Crowd Monitoring and Situational Awareness: Understanding Activity in Complex Environments

  • March 31, 2026
  • By Nir Goren, Chief Innovation Officer
ISC West crowd

Pictured: The ISC West 2026 crowd as captured via point cloud

Security challenges are not limited to protecting physical boundaries. Many environments must also manage the movement and safety of large groups of people. Airports, transportation hubs, stadiums, and public events all require tools that help operators understand crowd behavior and detect potential risks.

Traditionally, this role has been filled by video surveillance systems. However, video‑centric approaches introduce both technical and operational limitations.

Why Crowd Monitoring with Video is Insufficient

Video surveillance allows operators to visually monitor crowd activity and investigate incidents. Many systems now incorporate video analytics that attempt to detect unusual behavior or crowd density. However, these systems often struggle in real‑world environments.

Challenges with Video‑Based Crowd Analytics

Video‑centric crowd monitoring systems face several challenges:

  • Privacy concerns associated with continuous video capture
  • Occlusions when individuals block each other in dense crowds
  • Sensitivity to lighting conditions
  • High monitoring workload for security personnel

These challenges can limit the effectiveness of video‑only monitoring strategies.

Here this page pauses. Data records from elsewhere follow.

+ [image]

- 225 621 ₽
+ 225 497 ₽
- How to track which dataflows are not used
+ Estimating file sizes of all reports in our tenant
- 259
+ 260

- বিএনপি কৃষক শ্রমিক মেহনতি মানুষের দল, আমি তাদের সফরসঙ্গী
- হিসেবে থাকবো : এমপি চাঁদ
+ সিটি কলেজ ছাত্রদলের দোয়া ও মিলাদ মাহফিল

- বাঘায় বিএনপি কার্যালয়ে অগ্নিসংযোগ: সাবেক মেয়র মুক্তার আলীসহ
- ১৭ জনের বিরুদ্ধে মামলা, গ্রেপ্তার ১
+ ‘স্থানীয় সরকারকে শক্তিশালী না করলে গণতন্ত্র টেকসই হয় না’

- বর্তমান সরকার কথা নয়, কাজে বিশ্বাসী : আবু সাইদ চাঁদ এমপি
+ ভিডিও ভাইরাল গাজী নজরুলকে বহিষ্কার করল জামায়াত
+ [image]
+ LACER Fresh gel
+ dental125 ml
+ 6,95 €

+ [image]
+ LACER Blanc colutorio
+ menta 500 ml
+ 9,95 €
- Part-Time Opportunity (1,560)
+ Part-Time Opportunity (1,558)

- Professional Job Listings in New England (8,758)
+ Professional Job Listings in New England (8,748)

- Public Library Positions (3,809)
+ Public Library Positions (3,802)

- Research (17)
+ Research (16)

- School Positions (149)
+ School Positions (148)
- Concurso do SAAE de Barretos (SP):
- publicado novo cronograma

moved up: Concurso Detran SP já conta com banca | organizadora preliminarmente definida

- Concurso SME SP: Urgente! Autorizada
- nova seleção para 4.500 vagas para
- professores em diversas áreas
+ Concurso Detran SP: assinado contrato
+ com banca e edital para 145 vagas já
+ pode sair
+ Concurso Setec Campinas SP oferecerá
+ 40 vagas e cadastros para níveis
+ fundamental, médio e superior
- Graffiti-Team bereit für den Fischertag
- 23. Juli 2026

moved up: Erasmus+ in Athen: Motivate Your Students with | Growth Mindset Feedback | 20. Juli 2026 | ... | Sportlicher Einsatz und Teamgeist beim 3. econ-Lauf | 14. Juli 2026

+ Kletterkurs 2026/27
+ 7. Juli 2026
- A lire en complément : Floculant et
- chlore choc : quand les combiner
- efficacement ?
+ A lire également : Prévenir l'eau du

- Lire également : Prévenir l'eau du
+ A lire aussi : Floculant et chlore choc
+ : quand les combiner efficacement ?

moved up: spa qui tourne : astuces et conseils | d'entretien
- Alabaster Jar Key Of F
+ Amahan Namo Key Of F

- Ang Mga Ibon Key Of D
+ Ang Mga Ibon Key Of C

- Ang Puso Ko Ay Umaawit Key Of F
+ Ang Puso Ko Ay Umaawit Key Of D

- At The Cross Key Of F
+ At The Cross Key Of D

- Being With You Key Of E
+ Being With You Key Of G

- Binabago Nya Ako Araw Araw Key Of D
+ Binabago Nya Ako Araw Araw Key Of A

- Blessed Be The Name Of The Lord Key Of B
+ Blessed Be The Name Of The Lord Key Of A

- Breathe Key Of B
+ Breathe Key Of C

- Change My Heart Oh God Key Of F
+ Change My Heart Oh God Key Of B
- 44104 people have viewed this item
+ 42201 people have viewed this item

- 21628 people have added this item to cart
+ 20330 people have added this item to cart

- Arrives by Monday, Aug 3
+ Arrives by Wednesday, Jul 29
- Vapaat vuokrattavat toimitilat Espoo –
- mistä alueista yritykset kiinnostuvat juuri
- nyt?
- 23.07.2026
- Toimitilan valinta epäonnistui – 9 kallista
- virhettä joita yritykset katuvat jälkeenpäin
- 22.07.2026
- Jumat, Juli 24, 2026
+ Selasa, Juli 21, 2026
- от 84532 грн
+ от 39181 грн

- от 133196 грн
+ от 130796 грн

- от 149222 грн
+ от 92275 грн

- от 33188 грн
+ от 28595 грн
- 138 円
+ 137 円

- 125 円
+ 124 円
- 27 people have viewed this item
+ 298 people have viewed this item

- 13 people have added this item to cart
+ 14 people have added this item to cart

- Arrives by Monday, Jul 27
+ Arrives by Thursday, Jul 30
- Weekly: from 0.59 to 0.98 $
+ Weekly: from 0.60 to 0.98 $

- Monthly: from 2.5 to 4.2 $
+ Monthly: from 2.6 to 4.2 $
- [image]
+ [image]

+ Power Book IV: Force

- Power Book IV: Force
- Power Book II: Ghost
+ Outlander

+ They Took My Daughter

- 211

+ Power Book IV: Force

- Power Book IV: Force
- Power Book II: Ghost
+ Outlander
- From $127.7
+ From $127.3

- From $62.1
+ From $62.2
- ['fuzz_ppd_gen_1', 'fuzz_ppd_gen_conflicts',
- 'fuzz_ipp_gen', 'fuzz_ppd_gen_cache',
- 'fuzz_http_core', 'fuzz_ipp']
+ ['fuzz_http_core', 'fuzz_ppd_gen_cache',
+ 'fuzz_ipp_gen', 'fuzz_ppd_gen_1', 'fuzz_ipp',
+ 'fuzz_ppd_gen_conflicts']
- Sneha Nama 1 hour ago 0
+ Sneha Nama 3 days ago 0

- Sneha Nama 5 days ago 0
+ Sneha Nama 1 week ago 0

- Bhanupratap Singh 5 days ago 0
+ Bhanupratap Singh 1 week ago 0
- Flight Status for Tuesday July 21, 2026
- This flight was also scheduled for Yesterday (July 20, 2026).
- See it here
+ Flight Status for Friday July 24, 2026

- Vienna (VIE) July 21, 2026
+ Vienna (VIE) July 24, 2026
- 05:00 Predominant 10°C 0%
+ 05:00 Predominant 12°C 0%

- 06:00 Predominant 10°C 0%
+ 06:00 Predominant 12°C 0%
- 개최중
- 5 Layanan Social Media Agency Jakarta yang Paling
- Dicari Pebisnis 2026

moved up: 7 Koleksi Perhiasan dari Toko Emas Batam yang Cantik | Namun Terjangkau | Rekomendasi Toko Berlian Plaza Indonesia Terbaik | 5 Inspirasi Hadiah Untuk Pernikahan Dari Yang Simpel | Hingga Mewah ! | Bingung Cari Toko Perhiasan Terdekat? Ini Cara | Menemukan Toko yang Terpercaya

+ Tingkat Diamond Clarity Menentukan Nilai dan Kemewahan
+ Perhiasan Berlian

The Rise of Privacy‑Aware Spatial Analytics

In response to privacy and reliability concerns, many organizations are exploring technologies that provide spatial awareness without capturing identifiable imagery. LiDAR sensors provide detailed three‑dimensional spatial data while preserving anonymity.

LiDAR for Crowd Monitoring

Using LiDAR, systems can track movement patterns of people within an environment without capturing facial or identifying information.

This enables:

  • Anonymous tracking of individuals
  • Accurate crowd density measurement
  • Movement flow analysis

Because LiDAR captures 3D spatial information, it can continue tracking individuals even in crowded environments.

Physical AI for Behavioral Understanding

When combined with analytics platforms, LiDAR data can support more advanced situational awareness capabilities.

These may include:

  • Detecting unusual movement patterns
  • Identifying crowd congestion
  • Monitoring safe distances between individuals

Such insights allow operators to respond proactively to developing situations.

Why Accurate 3D Perception Matters

Understanding crowd dynamics requires accurate spatial measurement.

LiDAR sensors provide detailed 3D information that allows systems to:

  • Distinguish individuals within dense crowds
  • Measure distances and trajectories
  • Monitor movement patterns across large spaces

This level of spatial understanding is difficult to achieve using video alone.

InnovizSMART and Crowd Analytics

InnovizSMART LiDAR sensors support crowd monitoring applications through:

  • High‑resolution 3D perception
  • Long‑range coverage
  • Reliable operation across indoor and outdoor environments

As a result, a relatively small number of sensors are able to effectively monitor large public areas. But it takes an ecosystem. 

In typical deployments:

  • Innoviz LiDAR sensors generate spatial perception data.
  • Analytics partners process this data to derive behavioral insights.
  • Security command systems present alerts and visualizations to operators.

This approach allows organizations to integrate LiDAR into broader safety platforms.

Key Takeaway

LiDAR enables organizations to understand crowd dynamics and monitor public spaces while preserving privacy—providing a powerful foundation for next‑generation situational awareness systems.